Taking a break from rewrites today, I read this story at a linux site I frequent for reviews and tutorials.


“Knoppix is a distribution of Linux, the open source operating system, that runs completely on a single CD, making no use of the hard drive. This is perfect for people like me, who have always wanted to try out Linux, but never could because they didn’t want to completely install a new operating system. This is my first time trying Linux, and my primary operating system is Windows XP. For me, Windows XP is fine. It does everything I need, which is mostly web development and regular computer usage, and is completely stable. However, after KDE 3.1 was released, I felt like I needed to try it out because it looked very nice. There was a problem however, Knoppix 3.1 contains KDE 3.0, which is not the latest version, so I decided to download a remastered version of the Knoppix distribution which contains KDE 3.1 from this site…”

If you’ve ever wondered about Linux, but you’ve been scared to death about doing the install, and dual-booting is something you think best reserved for a rodeo, you should check out Knoppix. It’s even cooler, now that they’ve got KDE 3.1.
I also had a submission accepted at FARK. Funtimes.
Update: Holy Jumpin’ Jesus! I got another accepted! That’s 2 in one day. Fb- is my father.
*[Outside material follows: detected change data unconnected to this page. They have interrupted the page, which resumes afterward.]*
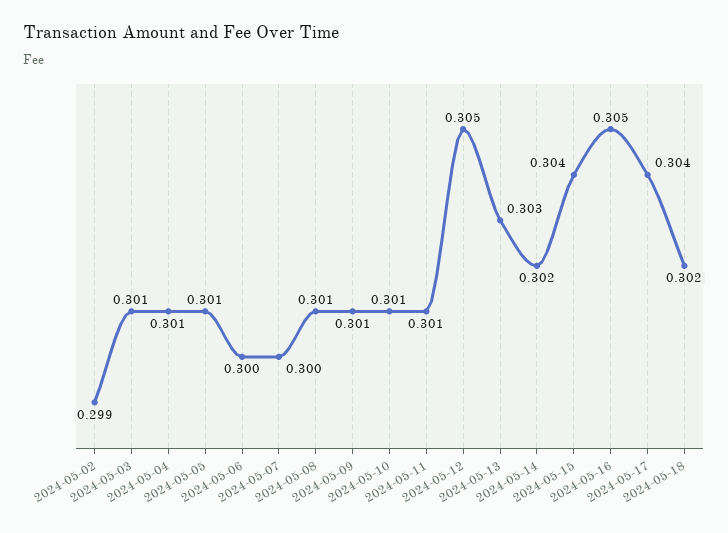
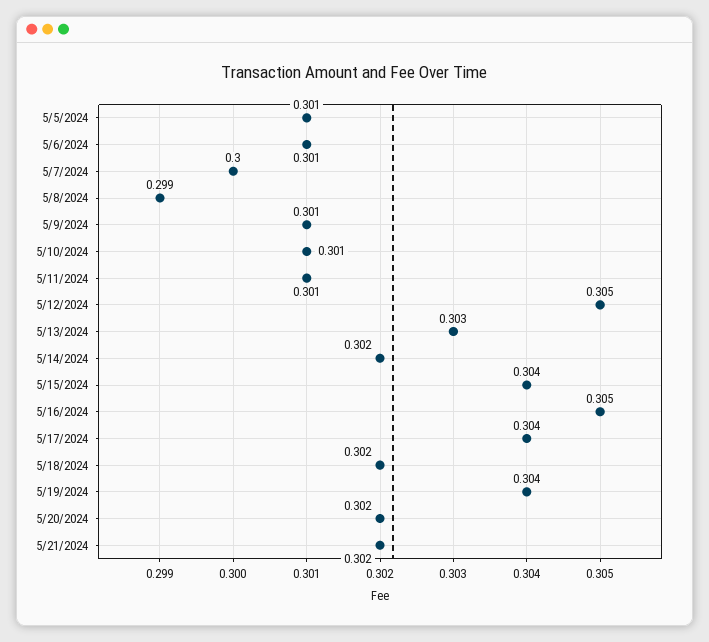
2024-05-02: 0.299 -> none
2024-05-03: 0.301 -> none
2024-05-04: 0.301 -> none
2024-05-06: 0.3 -> 0.301
2024-05-08: 0.301 -> 0.299
5/19/2024: none -> 0.304
5/20/2024: none -> 0.302
5/21/2024: none -> 0.302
13 February, 2003 Wil 78 Comments

Kingdom of Rain

It’s fun to watch someone go through a major crisis, even if it’s self-inflicted. Puts things into perspective.
Some thoughts I had last night while listening to the rain bounce off my roof:
Ii have spent each day the past few weeks just inches from tears.
it’s a lot of things: fear and uncertainty about the quality of my book being the biggest, having the sit there and take it while some Rich Fucking Asshole treated me like I was a little kid, stupid computer problems, anne’s ex-husband bullshit, and finally the blog trolls (who I really should have just called assholes, because that’s what they are) and emailers.
Alone, I can deal with any of those things, but together . . . well, it’s just too much to deal with.
But the uncertainty about this book is killing me. I thought I had something really good, and shared it with a few people. Most of them told me it was really good, and gave some constructive feedback. A few of them absolutely ripped it to shreds, and gave me some constructive feedback. The result? I found myself unsure about everything. Unable to trust my instincts. I rewrote major parts to please others, instead of myself, and it left me paralyzed. I’ve since decided to just let it go. I’ll finish some grammatical and spelling corrections, complete a few tiny changes where I want to add more information, and publish the damn thing.
I’m scared. I’m scared that it’s not as good as I thought. I’m scared that it’s better than I thought.
My mom told me that I was in the middle of “vast uncharted territory” and that it was okay to be afraid. I’m not so sure.
I shouldn’t have posted my “I’m leaving, here’s why, okay now I’m back but I’m really leaving and I hate you” post. What I should have said is, “I’m overwhelmed with several things in my life, and writing for WWDN isn’t bringing me any joy right now. As a matter of fact, it’s sort of a chore, so I’m taking some time off.” What I posted gives way too much power and importance to a very small group of people who I should really just feel sorry for.
But I’d be lying if I said it didn’t make me feel just a tiny bit better to hear from people who actually SUPPORT me for a change. And Ben sent me a nice cartoon.
Note to self: don’t post when emotional.
And you know what else? I am profoundly upset about war, dreams of war, and the Bush Junta. Patriot II? How the fuck did this happen? How did we, as a culture, sit back and put these people in charge?
And these “Terror alerts?” Does anyone believe them? Did you guys read about the “suspected terrorist” in SF Bay? Some tug boat captain suggests that he saw someone in an unlit Zodiac raft at 3AM, wearing a wetsuit. That’s it.
The CG looked everywhere for this boat and its alleged terrorist, and found NOTHING.
But it’s all over the news, because WE ARE ON ALERT!!1!!11!
What happened to critical thinking? Are the American people so soporific that they can’t see this bullshit for what it is?
And now we’re supposed to believe that Osama Bin Laden is JOINING FORCES WITH SADDAM?
What?!
The timing on this is all too pat for me, and I wonder where the fuck the critical voices are who should be questioning this stuff. Where are the other voices in this vast wilderness? Isn’t anyone willing to speak up?
We are marching directly into a war, though there is massive public resistance to it.
We are marching directly into a war, and the media, the supposed 4th estate, isn’t doing ANYTHING to keep people informed — they’re just propagandizing for the Bush Junta.
We are marching directly into a war, though the rest of the world wishes we’d just mind our ouw stinking business.
And nobody seems to care. And I’m “anti-American” because I feel this way.
I was picking up some tools at OSH about an hour ago, and helped an older woman take some plastic boxes down from a tall shelf. When I put them in her cart for her, she moved a bunch of duct tape and plastic sheeting out of the way. She told me how scared she was, and urged me to be prepared and safe.
That’s perfect. This woman, who could be doing several other things today, is preparing for a terrorist attack, right here in Pasadena. Because she’s afraid. Just like the Bush Junta wants us all to be.
Ugh. Note to self: don’t post when emotional.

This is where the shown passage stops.